Unfortunatly yes :wink:

We should not be despondent. Linux is mainly free, as is most of the software that runs on it. Several good browsers are free; GIMP is free; MariaDB (the successor to MySQL) is free. LibreOffice is free. And a great many others. Free software is often very successful.

Haiku doesn’t have far to go to be a perfectly usable replacement for Windows, Mac, and Linux. It’s in many ways better than those, and is normally a pleasure to use and to update.

You just have to accept that it won’t run on every computer in the world.

5 Likes

Haiku, for me, is all about the adventure of learning something new along the same lines as what I already know. I’m familiar with Windows, macOS, Ubuntu, so why not Haiku, as well? Some things are similar, other things are different. Enjoy it for what it is!

1 Like

A thought about funds, although not really a great place to put it, many of you do website stuff, have you ever considered farming out some of that ability for website work, and using the funds to finance Haiku? If you had “payments” as a donation you avoid a lot of the aspects of a straight business. It would allow people to contribute time to generate funds to move it forward, if funds are what is needed.
As I look for a web person most of it seems to be in India, which gives some concern as far as giving someone admin access to an eCommerce site.

For my part I do the web stuff for Haiku because it is neccesary for Haiku, but I don’t particularily enjoy it. It’s one of those things someone has to do, and I expect the sysadmin team alsp does this put of neccesity mostly.

For my part doing this as a contract wouldn’t work because I have a day job, doing contract work would just eat into the limited time I have available for Haiku already. : )
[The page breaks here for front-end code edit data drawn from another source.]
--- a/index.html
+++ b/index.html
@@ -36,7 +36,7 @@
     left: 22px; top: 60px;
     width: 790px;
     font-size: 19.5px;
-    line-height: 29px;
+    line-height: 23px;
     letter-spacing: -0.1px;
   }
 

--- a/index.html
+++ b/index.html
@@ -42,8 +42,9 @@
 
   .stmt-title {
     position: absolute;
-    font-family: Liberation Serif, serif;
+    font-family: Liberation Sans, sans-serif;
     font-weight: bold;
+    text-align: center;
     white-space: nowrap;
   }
Makes sense. I wasn’t sure if funds or the work done directly was more valuable. Or if there were people that couldn’t do direct work that could help by indirect work.
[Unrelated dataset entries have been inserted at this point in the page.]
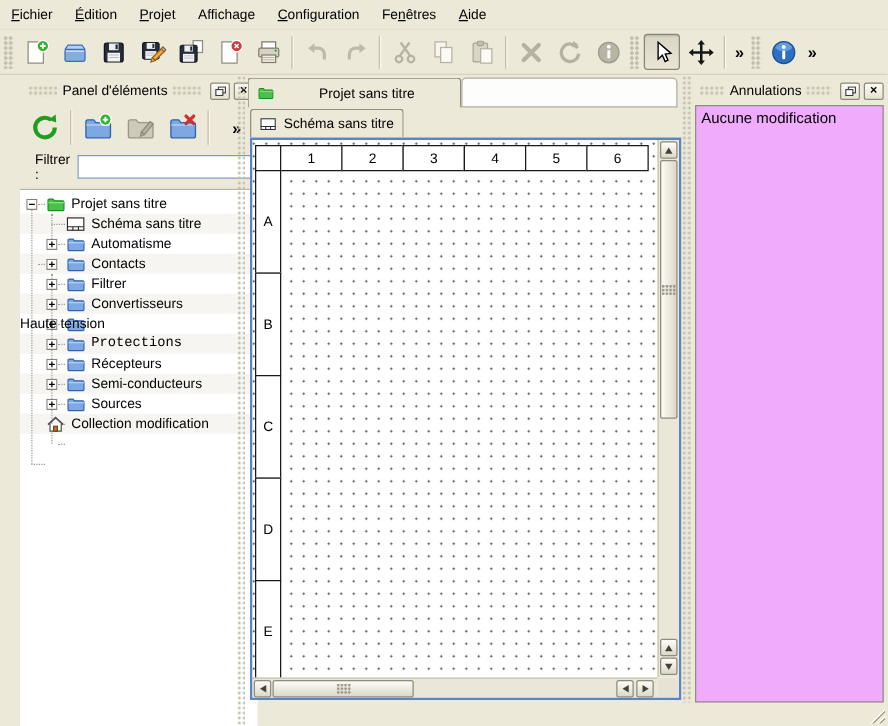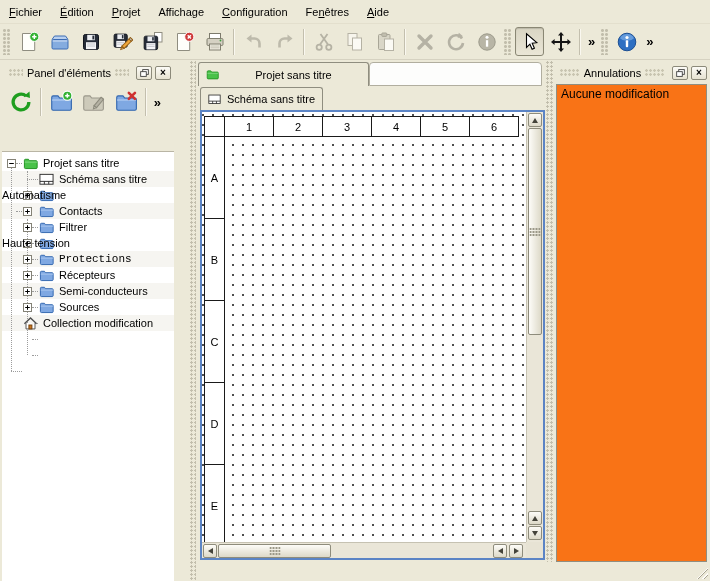--- a/index.html
+++ b/index.html
@@ -29,7 +29,7 @@
   .icon24{width:24px;height:24px;display:block}
 
   
-  #left-dock{position:absolute;left:2px;top:61px;width:172px;height:520px}
+  #left-dock{position:absolute;left:16px;top:61px;width:190px;height:520px}
   #right-dock{position:absolute;left:553px;top:61px;width:157px;height:520px}
   .dock-title{height:19px;margin:2px 3px 0 3px;display:flex;align-items:center}
   .dock-tex{flex:1;height:8px;margin:0 4px;

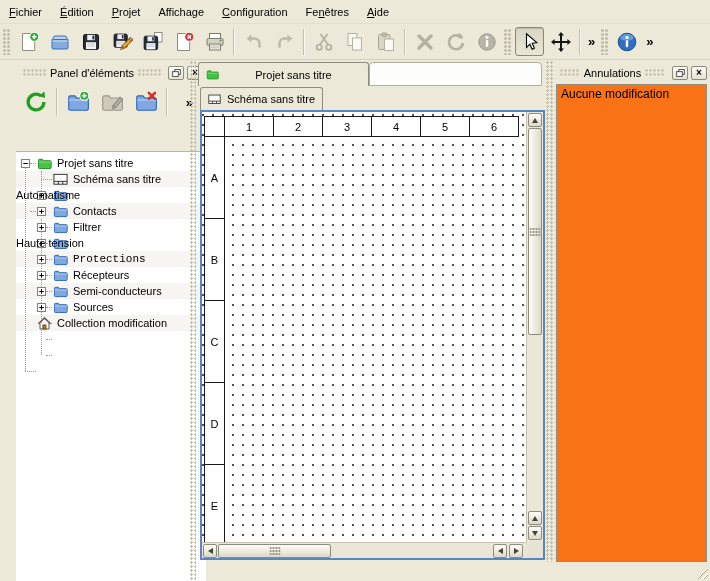--- a/index.html
+++ b/index.html
@@ -109,7 +109,7 @@
   .arr.right{border-top:3.5px solid transparent;border-bottom:3.5px solid transparent;border-left:5px solid #44433a}
 
   
-  #undo-list{position:absolute;left:3px;top:23px;width:151px;height:478px;background:#f97316;
+  #undo-list{position:absolute;left:3px;top:23px;width:151px;height:478px;background:#f0abfc;
              border:1px solid #908e80;box-sizing:border-box;overflow:hidden}
   .undo-item{font-size:12px;padding:2px 4px;white-space:nowrap}
 

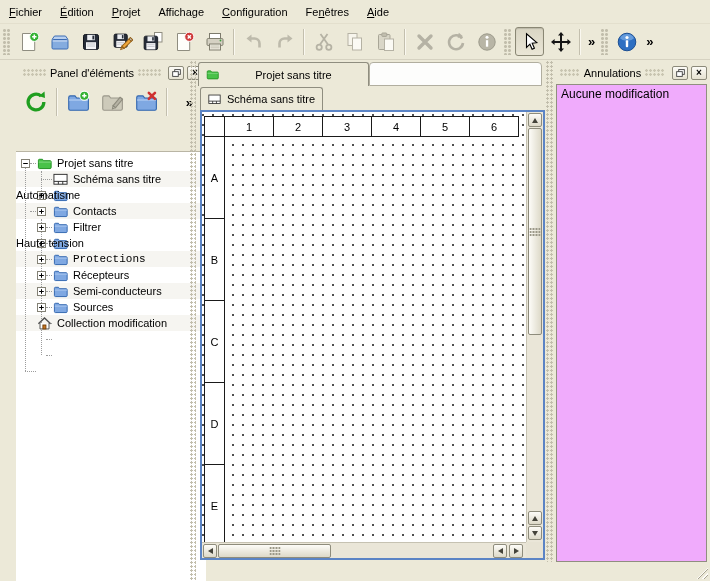--- a/index.html
+++ b/index.html
@@ -377,6 +377,16 @@
       <div class="pn-spacer"></div>
       <div class="overflow" style="margin-right: 6px;">»</div>
     </div>
+  <div id="filter-row">
+    <span id="filter-icon">
+        <svg viewBox="0 0 20 18">
+          <path d="M8 2.5h9.5a1 1 0 0 1 1 1v11a1 1 0 0 1-1 1H8L1.8 9z" fill="#1c1c1c"></path>
+          <path d="M10.4 5.8l4.8 6.4M15.2 5.8l-4.8 6.4" stroke="#fff" stroke-width="1.6"></path>
+        </svg>
+      </span>
+    <span>Filtrer :</span>
+    <input id="filter-input" value="" style="">
+  </div>
   <div id="tree">
       <div class="tree-row">
         <span class="expander" style="left: 5px;">

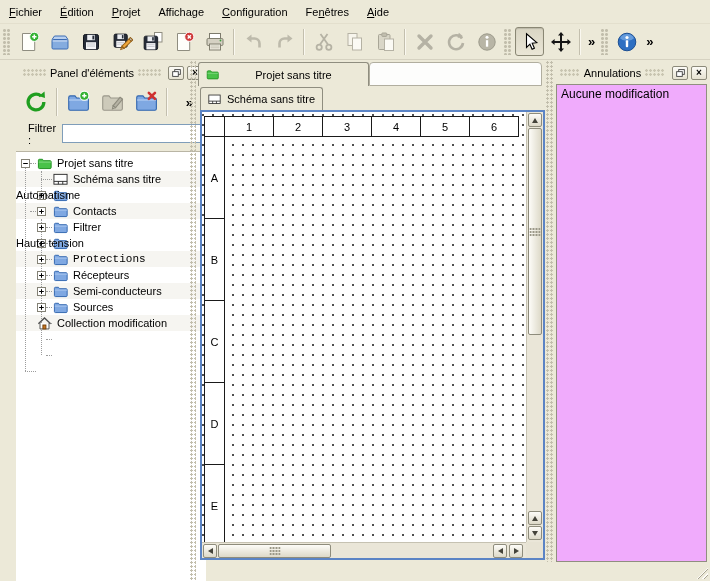--- a/index.html
+++ b/index.html
@@ -426,7 +426,7 @@
             <path d="M1.8 6.5h13.4" stroke="#b3cdf2" stroke-width=".9"></path>
           </svg>
         </span>
-        <span class="tr-label" style="">Automatisme</span>
+        <span class="tr-label" style="margin-left: 57px;">Automatisme</span>
       </div>
       <div class="tree-row alt">
         <span class="expander" style="left: 21px;">

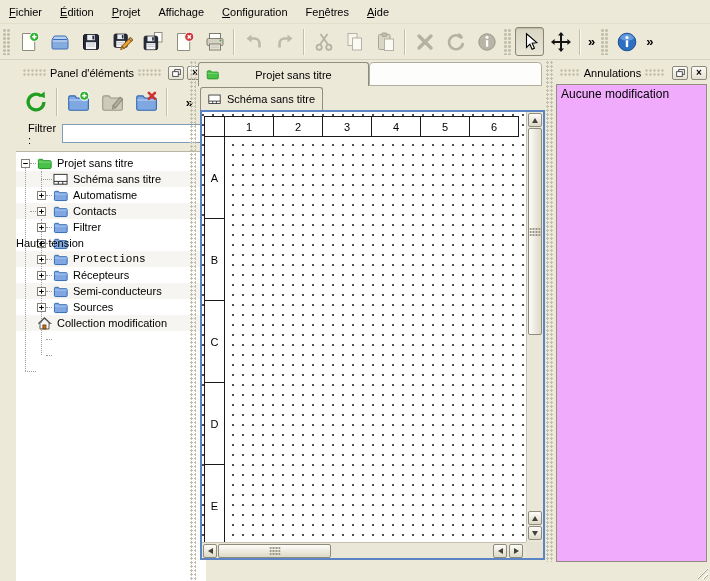--- a/index.html
+++ b/index.html
@@ -460,6 +460,22 @@
         </span>
         <span class="tr-label" style="margin-left: 57px;">Filtrer</span>
       </div>
+      <div class="tree-row alt">
+        <span class="expander" style="left: 21px;">
+          <svg viewBox="0 0 9 9">
+            <rect x=".5" y=".5" width="8" height="8" fill="#fff" stroke="#848276"></rect>
+            <path d="M2.2 4.5h4.6" stroke="#000"></path>
+            <path d="M4.5 2.2v4.6" stroke="#000"></path>
+          </svg>
+        </span>
+        <span class="ti" style="left: 37px;">
+          <svg viewBox="0 0 16 16">
+            <path d="M1.5 4.6c0-.7.4-1.1 1.1-1.1h3.2L7 5h7c.7 0 1.1.4 1.1 1.1v6.2c0 .7-.4 1.1-1.1 1.1H2.6c-.7 0-1.1-.4-1.1-1.1z" fill="#7fa8e2" stroke="#2f64ae"></path>
+            <path d="M1.8 6.5h13.4" stroke="#b3cdf2" stroke-width=".9"></path>
+          </svg>
+        </span>
+        <span class="tr-label" style="margin-left: 57px;">Convertisseurs</span>
+      </div>
       <div class="tree-row">
         <span class="expander" style="left: 21px;">
           <svg viewBox="0 0 9 9">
What is your daily? My use would be for escape from Microsoft and work/daily functional use. I have a usbdrive on the way to give it a try based on a suggestion by KitsunePrefecture

If you want it to read ebooks, writing documents (reports? a novel? your personal diary?), listen to music or watch videos (downloaded), to draw or edit images, or for programming, then Haiku could be fit for you.

About web browsing I would like to say that’s something you could always do, but this is currently not always true, because some websites won’t load properly and it’s still a work in progress, although most basic websites (or not JS heavy) should work well. You could try the ported browsers if they work for you.

I just got the USB drive to start playing. The ability to pop a drive in and have another system might work. I do have to do a fair bit of web work.
Fundamentally I don’t like the direction that some of the companies are going. Rental fees on software, hooks and power plays to capture you, etc. I don’t use chrome, or edge, Microsoft (except windows) etc. Apparently its moving into non-digital products, cars you have to pay monthly for a seat warmer. It is fundamentally Mob Mentality. A group of people that create a feeling in the individuals that make up that group, that they are not responsible for their and the groups actions. And it works. People come to accept it and it makes big money for the companies. Bit towards hive/colony/organ. (and up and coming… AI but leave that for now.)
People make their choices so unless there is another choice that does not do these things it will happen. Part of my … quest is an alternative for the operating system.
So I’ll try to see if I can shift one more grain of sand away from the microsoft bucket.